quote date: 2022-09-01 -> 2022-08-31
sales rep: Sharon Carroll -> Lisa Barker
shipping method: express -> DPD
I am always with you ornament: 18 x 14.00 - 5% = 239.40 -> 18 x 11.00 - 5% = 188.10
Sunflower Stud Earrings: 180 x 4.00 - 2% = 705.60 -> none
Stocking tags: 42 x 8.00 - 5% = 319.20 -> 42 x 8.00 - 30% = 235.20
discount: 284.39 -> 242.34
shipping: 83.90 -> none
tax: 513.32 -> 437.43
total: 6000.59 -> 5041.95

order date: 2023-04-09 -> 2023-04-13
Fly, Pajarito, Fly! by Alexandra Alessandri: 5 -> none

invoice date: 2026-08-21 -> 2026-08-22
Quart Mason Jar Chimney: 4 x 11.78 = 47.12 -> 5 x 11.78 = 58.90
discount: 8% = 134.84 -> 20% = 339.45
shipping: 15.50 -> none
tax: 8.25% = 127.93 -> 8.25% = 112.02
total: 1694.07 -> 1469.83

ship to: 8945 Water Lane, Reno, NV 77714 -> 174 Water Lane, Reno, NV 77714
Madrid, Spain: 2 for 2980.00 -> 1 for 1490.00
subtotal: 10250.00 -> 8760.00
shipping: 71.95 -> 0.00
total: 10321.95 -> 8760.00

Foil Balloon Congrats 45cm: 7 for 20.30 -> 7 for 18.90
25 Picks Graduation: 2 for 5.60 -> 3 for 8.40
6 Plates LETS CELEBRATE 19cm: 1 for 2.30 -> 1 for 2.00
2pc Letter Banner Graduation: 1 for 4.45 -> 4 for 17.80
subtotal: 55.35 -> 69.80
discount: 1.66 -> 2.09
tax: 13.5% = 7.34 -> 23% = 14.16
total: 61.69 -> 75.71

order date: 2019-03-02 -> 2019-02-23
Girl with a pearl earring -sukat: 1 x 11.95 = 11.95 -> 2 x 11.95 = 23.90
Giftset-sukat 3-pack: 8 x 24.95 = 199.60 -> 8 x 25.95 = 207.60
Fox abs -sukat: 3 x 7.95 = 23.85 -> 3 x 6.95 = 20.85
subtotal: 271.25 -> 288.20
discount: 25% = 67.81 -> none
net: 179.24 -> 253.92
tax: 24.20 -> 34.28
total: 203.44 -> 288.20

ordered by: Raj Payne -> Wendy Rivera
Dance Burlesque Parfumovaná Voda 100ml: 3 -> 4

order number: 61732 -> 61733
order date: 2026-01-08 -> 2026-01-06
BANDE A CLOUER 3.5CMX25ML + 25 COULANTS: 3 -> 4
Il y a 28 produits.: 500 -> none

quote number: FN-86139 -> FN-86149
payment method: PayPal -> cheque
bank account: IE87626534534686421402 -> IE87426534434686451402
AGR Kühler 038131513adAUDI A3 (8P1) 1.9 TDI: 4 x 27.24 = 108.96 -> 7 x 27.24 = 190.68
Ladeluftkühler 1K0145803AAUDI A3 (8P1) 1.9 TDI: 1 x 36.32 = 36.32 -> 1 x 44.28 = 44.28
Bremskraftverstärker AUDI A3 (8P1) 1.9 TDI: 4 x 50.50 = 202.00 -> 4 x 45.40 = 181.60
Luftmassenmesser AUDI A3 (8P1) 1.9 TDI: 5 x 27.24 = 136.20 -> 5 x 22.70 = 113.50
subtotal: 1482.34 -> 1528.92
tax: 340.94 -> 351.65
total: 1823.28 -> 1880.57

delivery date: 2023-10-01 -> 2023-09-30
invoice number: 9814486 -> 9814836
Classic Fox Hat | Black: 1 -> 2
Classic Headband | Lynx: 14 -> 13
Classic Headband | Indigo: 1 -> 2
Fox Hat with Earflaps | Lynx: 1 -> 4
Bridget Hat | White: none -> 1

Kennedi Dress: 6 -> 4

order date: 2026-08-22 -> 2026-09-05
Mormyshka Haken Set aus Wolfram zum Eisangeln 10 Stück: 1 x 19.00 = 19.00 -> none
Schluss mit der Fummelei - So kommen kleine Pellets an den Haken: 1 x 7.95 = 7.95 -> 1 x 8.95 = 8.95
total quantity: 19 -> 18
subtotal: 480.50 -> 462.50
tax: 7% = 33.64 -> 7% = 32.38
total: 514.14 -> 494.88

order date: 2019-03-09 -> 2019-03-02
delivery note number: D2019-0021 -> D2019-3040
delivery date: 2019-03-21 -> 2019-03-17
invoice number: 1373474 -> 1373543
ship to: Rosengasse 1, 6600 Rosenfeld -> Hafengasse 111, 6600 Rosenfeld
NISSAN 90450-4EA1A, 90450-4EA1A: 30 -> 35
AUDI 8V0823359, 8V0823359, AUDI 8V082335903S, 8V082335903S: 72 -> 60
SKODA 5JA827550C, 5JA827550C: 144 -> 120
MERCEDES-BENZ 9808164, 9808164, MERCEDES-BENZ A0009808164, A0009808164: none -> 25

* * * * *

### Exercise brief
All of the records need to be transcribed exactly.

### Output for this task
quote date: 2022-09-01 -> 2022-08-31
sales rep: Sharon Carroll -> Lisa Barker
shipping method: express -> DPD
I am always with you ornament: 18 x 14.00 - 5% = 239.40 -> 18 x 11.00 - 5% = 188.10
Sunflower Stud Earrings: 180 x 4.00 - 2% = 705.60 -> none
Stocking tags: 42 x 8.00 - 5% = 319.20 -> 42 x 8.00 - 30% = 235.20
discount: 284.39 -> 242.34
shipping: 83.90 -> none
tax: 513.32 -> 437.43
total: 6000.59 -> 5041.95

order date: 2023-04-09 -> 2023-04-13
Fly, Pajarito, Fly! by Alexandra Alessandri: 5 -> none

invoice date: 2026-08-21 -> 2026-08-22
Quart Mason Jar Chimney: 4 x 11.78 = 47.12 -> 5 x 11.78 = 58.90
discount: 8% = 134.84 -> 20% = 339.45
shipping: 15.50 -> none
tax: 8.25% = 127.93 -> 8.25% = 112.02
total: 1694.07 -> 1469.83

ship to: 8945 Water Lane, Reno, NV 77714 -> 174 Water Lane, Reno, NV 77714
Madrid, Spain: 2 for 2980.00 -> 1 for 1490.00
subtotal: 10250.00 -> 8760.00
shipping: 71.95 -> 0.00
total: 10321.95 -> 8760.00

Foil Balloon Congrats 45cm: 7 for 20.30 -> 7 for 18.90
25 Picks Graduation: 2 for 5.60 -> 3 for 8.40
6 Plates LETS CELEBRATE 19cm: 1 for 2.30 -> 1 for 2.00
2pc Letter Banner Graduation: 1 for 4.45 -> 4 for 17.80
subtotal: 55.35 -> 69.80
discount: 1.66 -> 2.09
tax: 13.5% = 7.34 -> 23% = 14.16
total: 61.69 -> 75.71

order date: 2019-03-02 -> 2019-02-23
Girl with a pearl earring -sukat: 1 x 11.95 = 11.95 -> 2 x 11.95 = 23.90
Giftset-sukat 3-pack: 8 x 24.95 = 199.60 -> 8 x 25.95 = 207.60
Fox abs -sukat: 3 x 7.95 = 23.85 -> 3 x 6.95 = 20.85
subtotal: 271.25 -> 288.20
discount: 25% = 67.81 -> none
net: 179.24 -> 253.92
tax: 24.20 -> 34.28
total: 203.44 -> 288.20

ordered by: Raj Payne -> Wendy Rivera
Dance Burlesque Parfumovaná Voda 100ml: 3 -> 4

order number: 61732 -> 61733
order date: 2026-01-08 -> 2026-01-06
BANDE A CLOUER 3.5CMX25ML + 25 COULANTS: 3 -> 4
Il y a 28 produits.: 500 -> none

quote number: FN-86139 -> FN-86149
payment method: PayPal -> cheque
bank account: IE87626534534686421402 -> IE87426534434686451402
AGR Kühler 038131513adAUDI A3 (8P1) 1.9 TDI: 4 x 27.24 = 108.96 -> 7 x 27.24 = 190.68
Ladeluftkühler 1K0145803AAUDI A3 (8P1) 1.9 TDI: 1 x 36.32 = 36.32 -> 1 x 44.28 = 44.28
Bremskraftverstärker AUDI A3 (8P1) 1.9 TDI: 4 x 50.50 = 202.00 -> 4 x 45.40 = 181.60
Luftmassenmesser AUDI A3 (8P1) 1.9 TDI: 5 x 27.24 = 136.20 -> 5 x 22.70 = 113.50
subtotal: 1482.34 -> 1528.92
tax: 340.94 -> 351.65
total: 1823.28 -> 1880.57

delivery date: 2023-10-01 -> 2023-09-30
invoice number: 9814486 -> 9814836
Classic Fox Hat | Black: 1 -> 2
Classic Headband | Lynx: 14 -> 13
Classic Headband | Indigo: 1 -> 2
Fox Hat with Earflaps | Lynx: 1 -> 4
Bridget Hat | White: none -> 1

Kennedi Dress: 6 -> 4

order date: 2026-08-22 -> 2026-09-05
Mormyshka Haken Set aus Wolfram zum Eisangeln 10 Stück: 1 x 19.00 = 19.00 -> none
Schluss mit der Fummelei - So kommen kleine Pellets an den Haken: 1 x 7.95 = 7.95 -> 1 x 8.95 = 8.95
total quantity: 19 -> 18
subtotal: 480.50 -> 462.50
tax: 7% = 33.64 -> 7% = 32.38
total: 514.14 -> 494.88

order date: 2019-03-09 -> 2019-03-02
delivery note number: D2019-0021 -> D2019-3040
delivery date: 2019-03-21 -> 2019-03-17
invoice number: 1373474 -> 1373543
ship to: Rosengasse 1, 6600 Rosenfeld -> Hafengasse 111, 6600 Rosenfeld
NISSAN 90450-4EA1A, 90450-4EA1A: 30 -> 35
AUDI 8V0823359, 8V0823359, AUDI 8V082335903S, 8V082335903S: 72 -> 60
SKODA 5JA827550C, 5JA827550C: 144 -> 120
MERCEDES-BENZ 9808164, 9808164, MERCEDES-BENZ A0009808164, A0009808164: none -> 25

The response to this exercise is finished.